WORK INSTRUCTIONS:
Once the line with "total: 424.60 -> 525.80" is reached, output it and every line after it, exactly, through the end of the records below. Pictures are skipped.

--- INPUT Enclosed Below ---

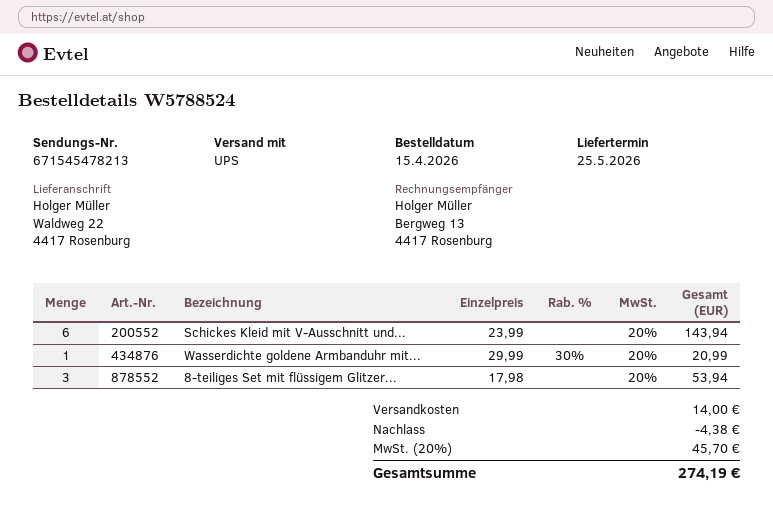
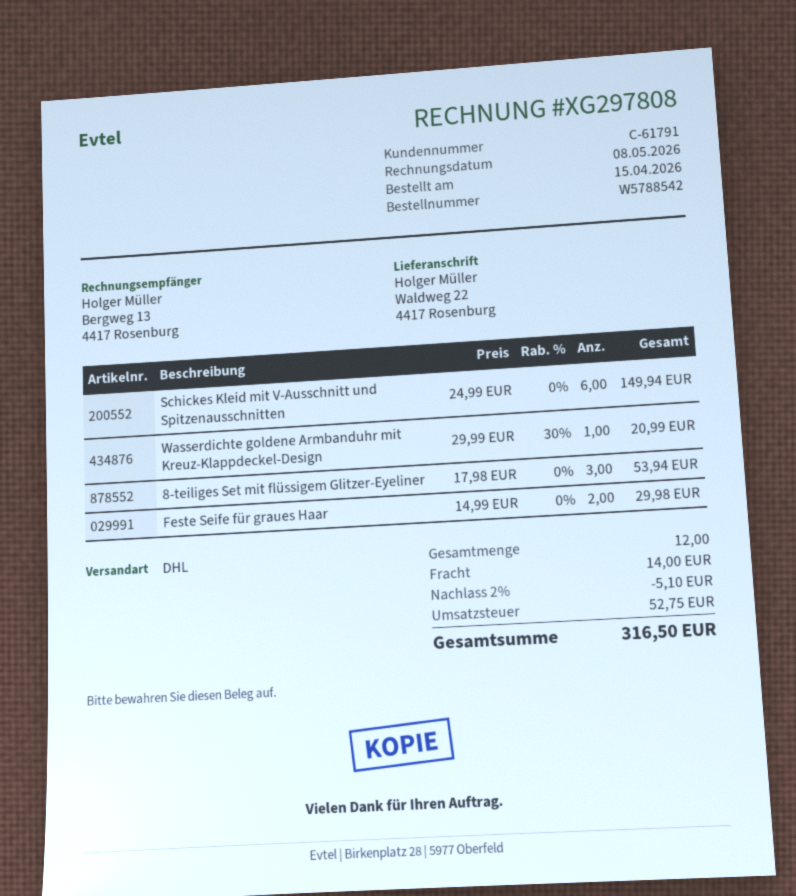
order number: W5788524 -> W5788542
shipping method: UPS -> DHL
Schickes Kleid mit V-Ausschnitt und...: 6 x 23.99 = 143.94 -> 6 x 24.99 = 149.94
Feste Seife für graues Haar: none -> 2 x 14.99 = 29.98
discount: 4.38 -> 5.10
tax: 45.70 -> 52.75
total: 274.19 -> 316.50

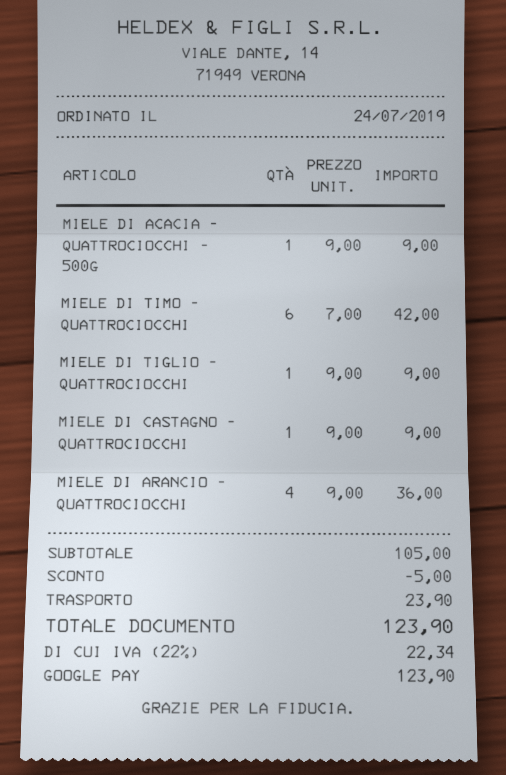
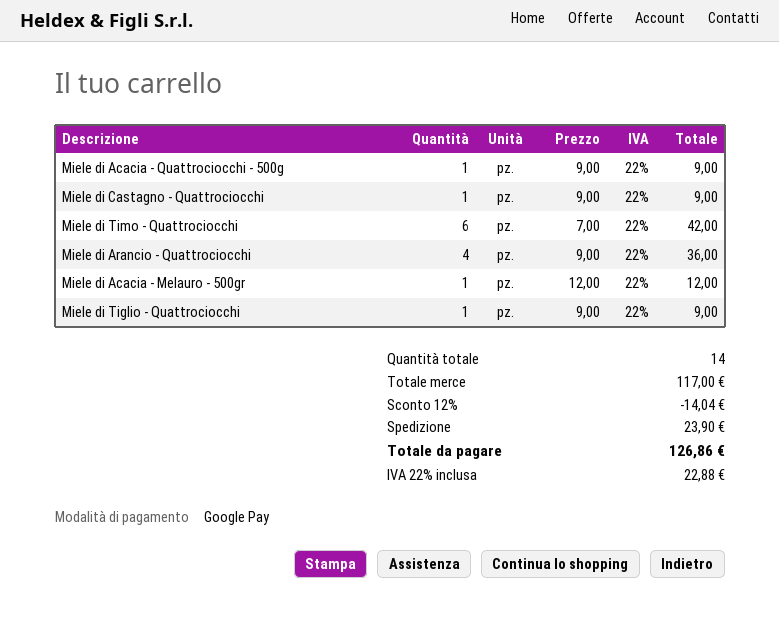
Miele di Acacia - Melauro - 500gr: none -> 1 x 12.00 = 12.00
subtotal: 105.00 -> 117.00
discount: 5.00 -> 14.04
tax: 22% = 22.34 -> 22% = 22.88
total: 123.90 -> 126.86

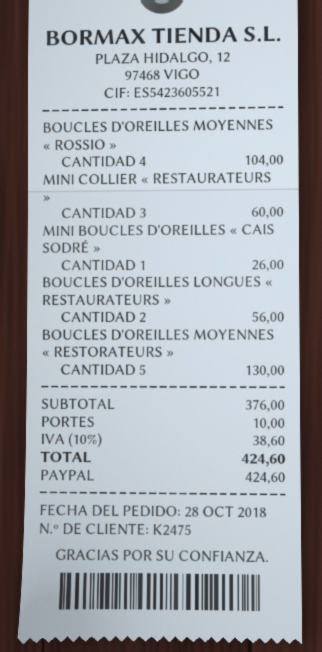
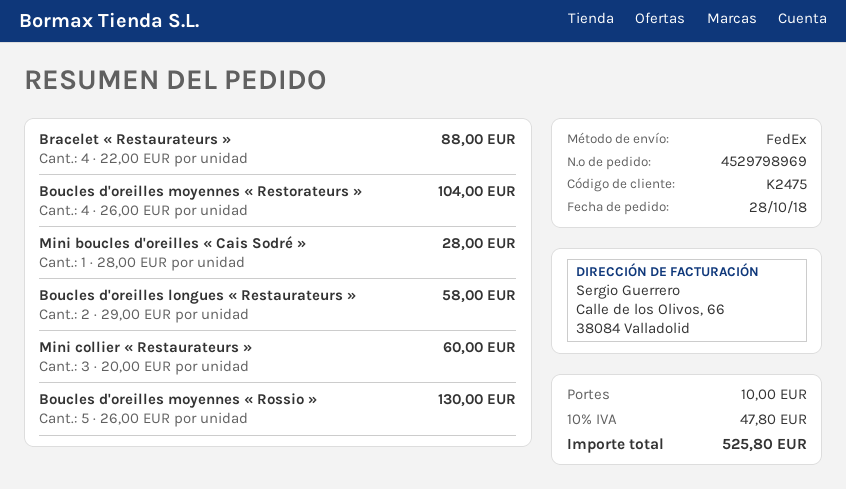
BOUCLES D'OREILLES MOYENNES « ROSSIO »: 4 for 104.00 -> 5 for 130.00
MINI BOUCLES D'OREILLES « CAIS SODRÉ »: 1 for 26.00 -> 1 for 28.00
BOUCLES D'OREILLES LONGUES « RESTAURATEURS »: 2 for 56.00 -> 2 for 58.00
BOUCLES D'OREILLES MOYENNES « RESTORATEURS »: 5 for 130.00 -> 4 for 104.00
Bracelet « Restaurateurs »: none -> 4 for 88.00
tax: 10% = 38.60 -> 10% = 47.80
total: 424.60 -> 525.80

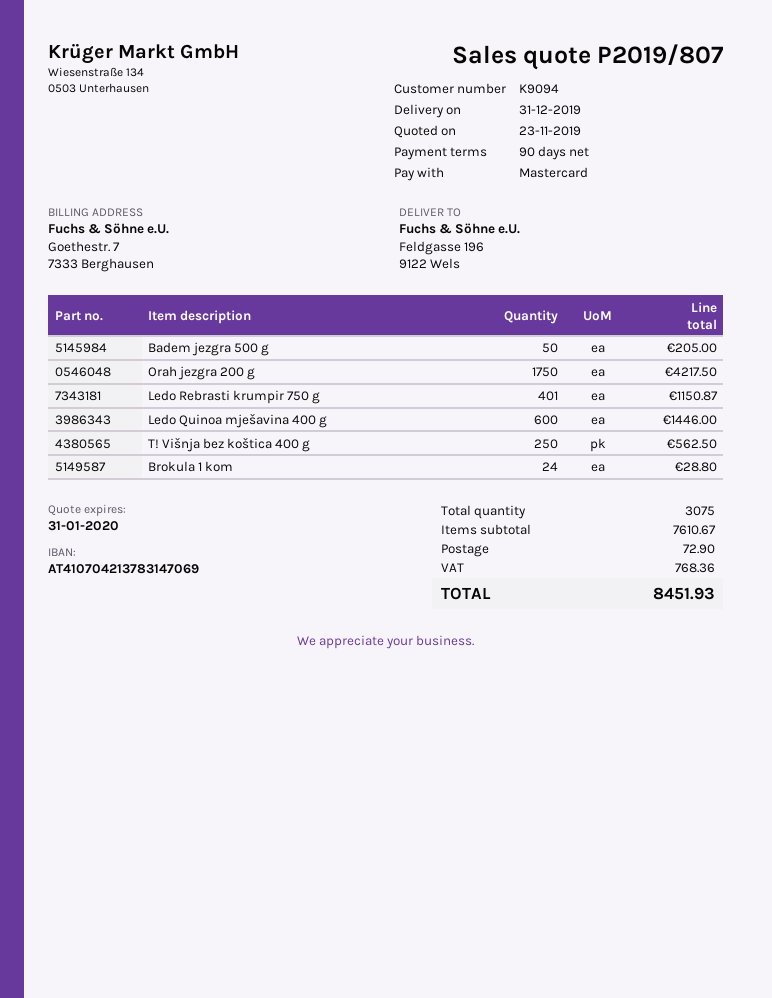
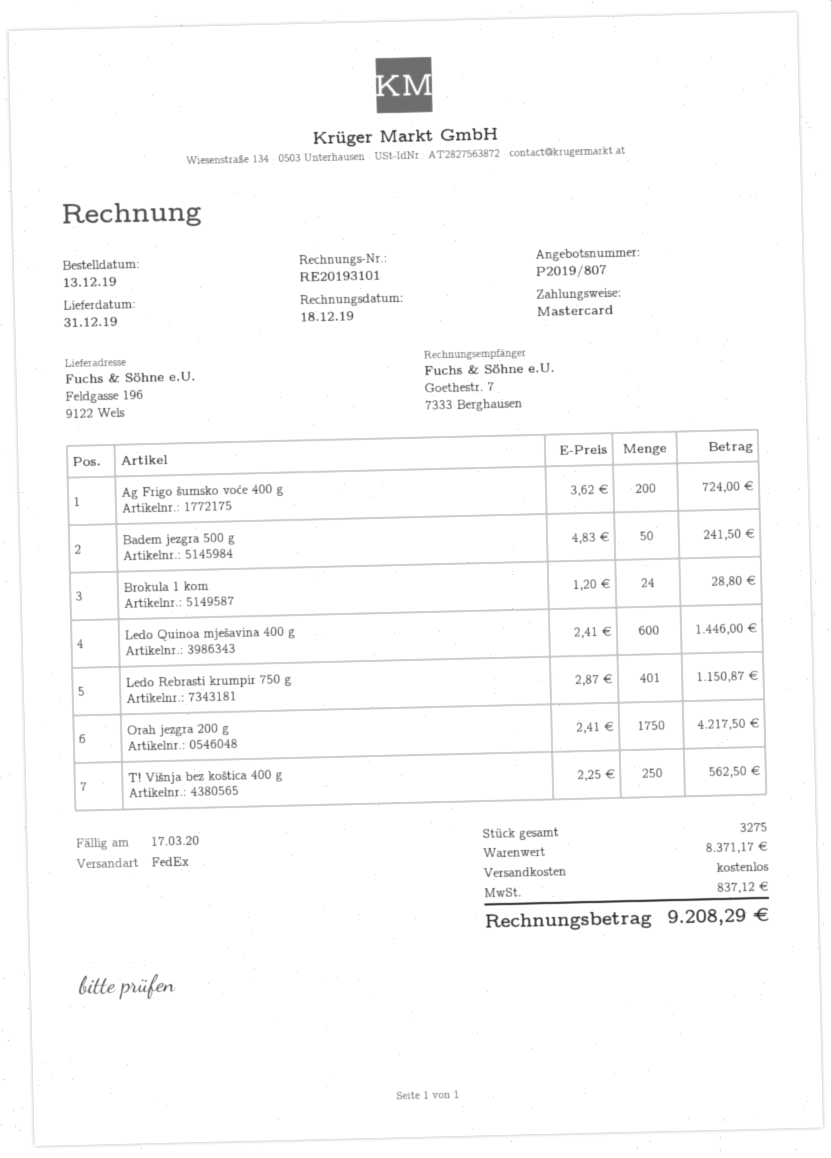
Badem jezgra 500 g: 50 for 205.00 -> 50 for 241.50
Ag Frigo šumsko voće 400 g: none -> 200 for 724.00
total quantity: 3075 -> 3275
subtotal: 7610.67 -> 8371.17
shipping: 72.90 -> 0.00
tax: 768.36 -> 837.12
total: 8451.93 -> 9208.29

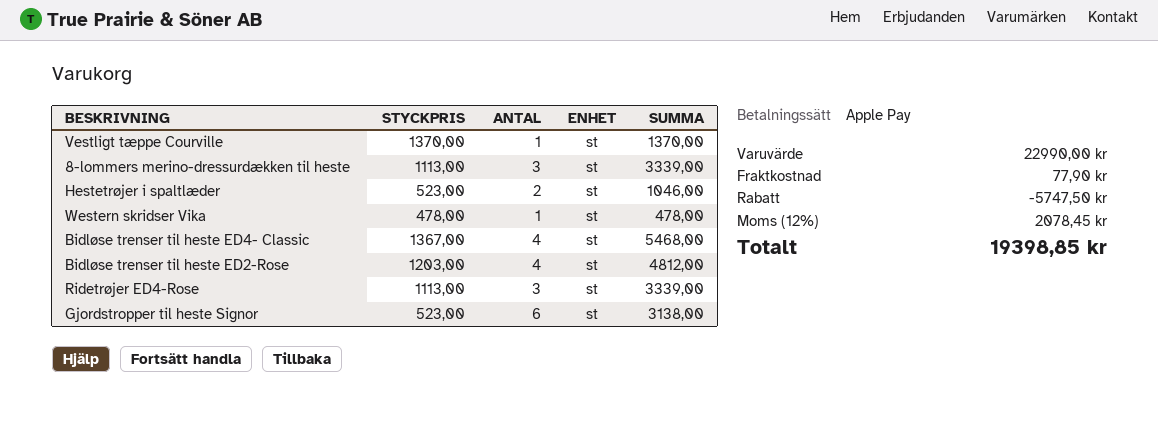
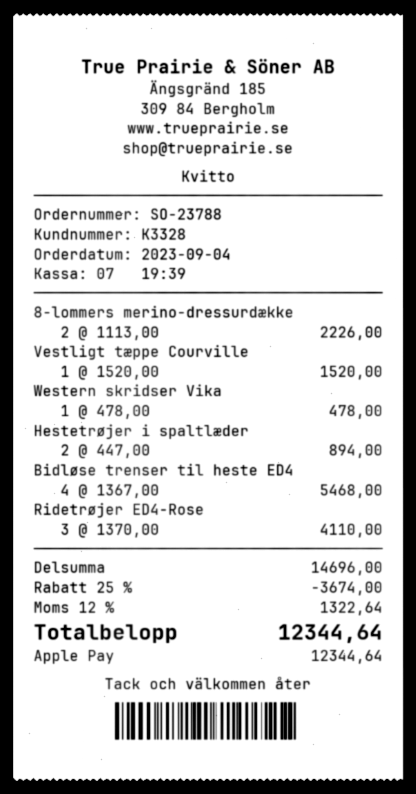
Vestligt tæppe Courville: 1 x 1370.00 = 1370.00 -> 1 x 1520.00 = 1520.00
8-lommers merino-dressurdækken til heste: 3 x 1113.00 = 3339.00 -> 2 x 1113.00 = 2226.00
Hestetrøjer i spaltlæder: 2 x 523.00 = 1046.00 -> 2 x 447.00 = 894.00
Bidløse trenser til heste ED2-Rose: 4 x 1203.00 = 4812.00 -> none
Ridetrøjer ED4-Rose: 3 x 1113.00 = 3339.00 -> 3 x 1370.00 = 4110.00
Gjordstropper til heste Signor: 6 x 523.00 = 3138.00 -> none
subtotal: 22990.00 -> 14696.00
discount: 5747.50 -> 3674.00
shipping: 77.90 -> none
tax: 12% = 2078.45 -> 12% = 1322.64
total: 19398.85 -> 12344.64

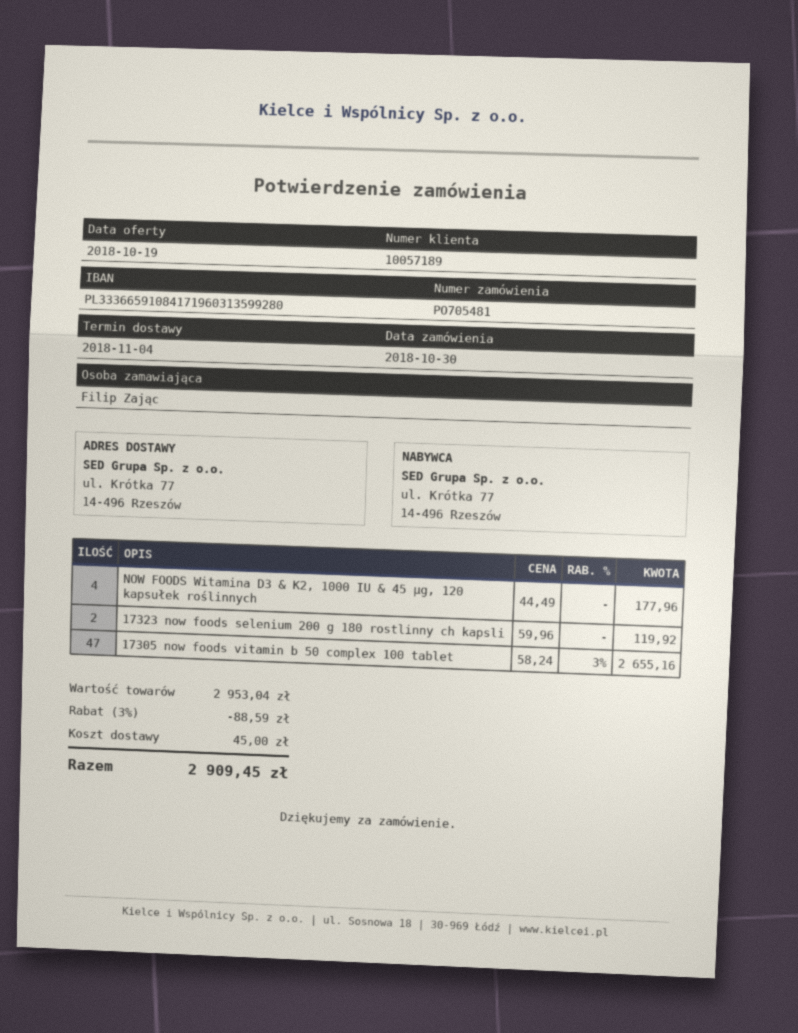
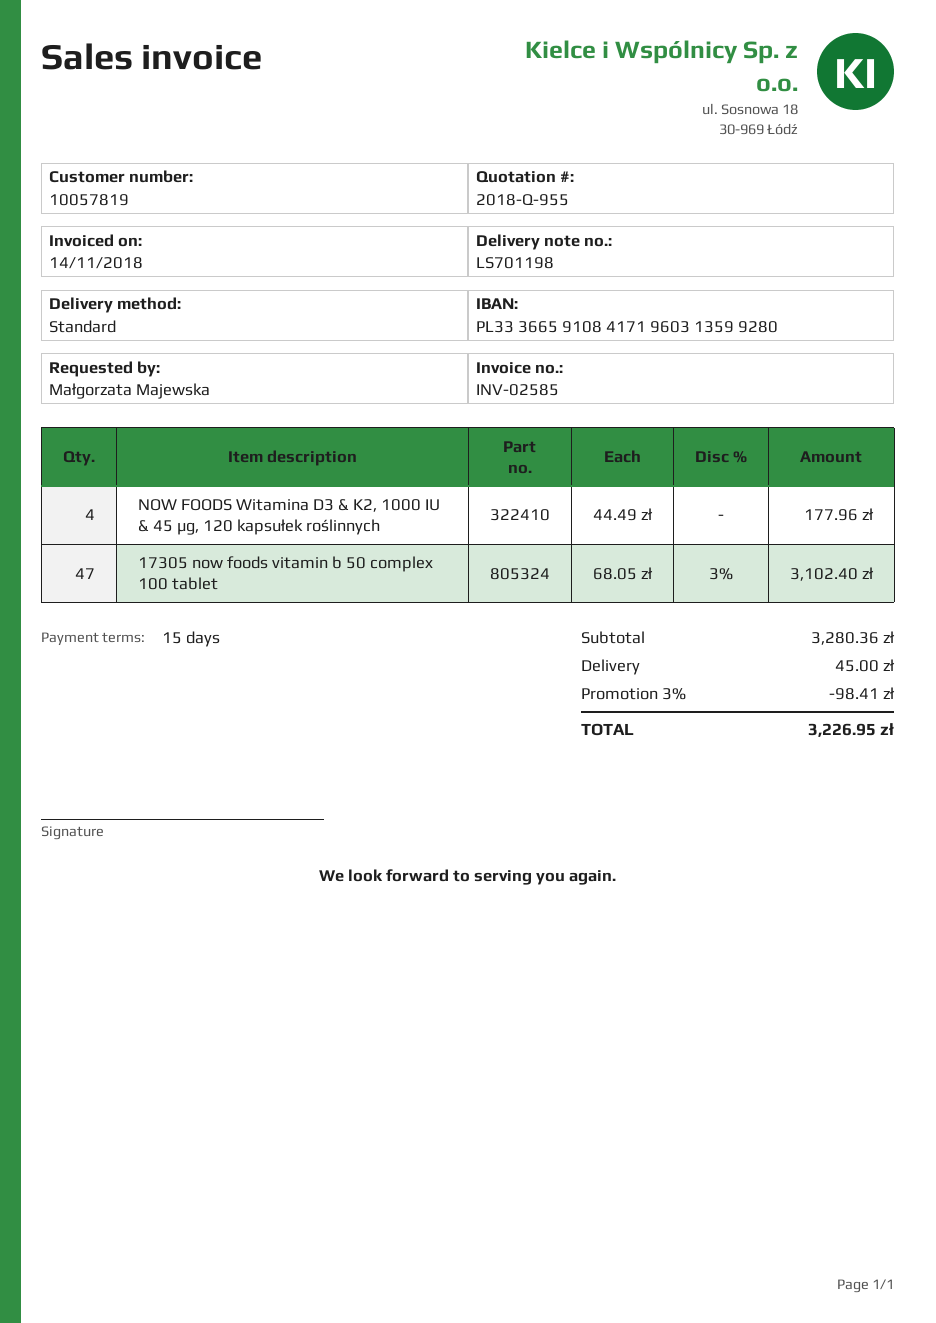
customer number: 10057189 -> 10057819
ordered by: Filip Zając -> Małgorzata Majewska
17323 now foods selenium 200 g 180 rostlinny ch kapsli: 2 x 59.96 = 119.92 -> none
17305 now foods vitamin b 50 complex 100 tablet: 47 x 58.24 - 3% = 2655.16 -> 47 x 68.05 - 3% = 3102.40
subtotal: 2953.04 -> 3280.36
discount: 3% = 88.59 -> 3% = 98.41
total: 2909.45 -> 3226.95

--- End of Enclosed INPUT ---

RESPONSE AREA:
total: 424.60 -> 525.80

Badem jezgra 500 g: 50 for 205.00 -> 50 for 241.50
Ag Frigo šumsko voće 400 g: none -> 200 for 724.00
total quantity: 3075 -> 3275
subtotal: 7610.67 -> 8371.17
shipping: 72.90 -> 0.00
tax: 768.36 -> 837.12
total: 8451.93 -> 9208.29

Vestligt tæppe Courville: 1 x 1370.00 = 1370.00 -> 1 x 1520.00 = 1520.00
8-lommers merino-dressurdækken til heste: 3 x 1113.00 = 3339.00 -> 2 x 1113.00 = 2226.00
Hestetrøjer i spaltlæder: 2 x 523.00 = 1046.00 -> 2 x 447.00 = 894.00
Bidløse trenser til heste ED2-Rose: 4 x 1203.00 = 4812.00 -> none
Ridetrøjer ED4-Rose: 3 x 1113.00 = 3339.00 -> 3 x 1370.00 = 4110.00
Gjordstropper til heste Signor: 6 x 523.00 = 3138.00 -> none
subtotal: 22990.00 -> 14696.00
discount: 5747.50 -> 3674.00
shipping: 77.90 -> none
tax: 12% = 2078.45 -> 12% = 1322.64
total: 19398.85 -> 12344.64

customer number: 10057189 -> 10057819
ordered by: Filip Zając -> Małgorzata Majewska
17323 now foods selenium 200 g 180 rostlinny ch kapsli: 2 x 59.96 = 119.92 -> none
17305 now foods vitamin b 50 complex 100 tablet: 47 x 58.24 - 3% = 2655.16 -> 47 x 68.05 - 3% = 3102.40
subtotal: 2953.04 -> 3280.36
discount: 3% = 88.59 -> 3% = 98.41
total: 2909.45 -> 3226.95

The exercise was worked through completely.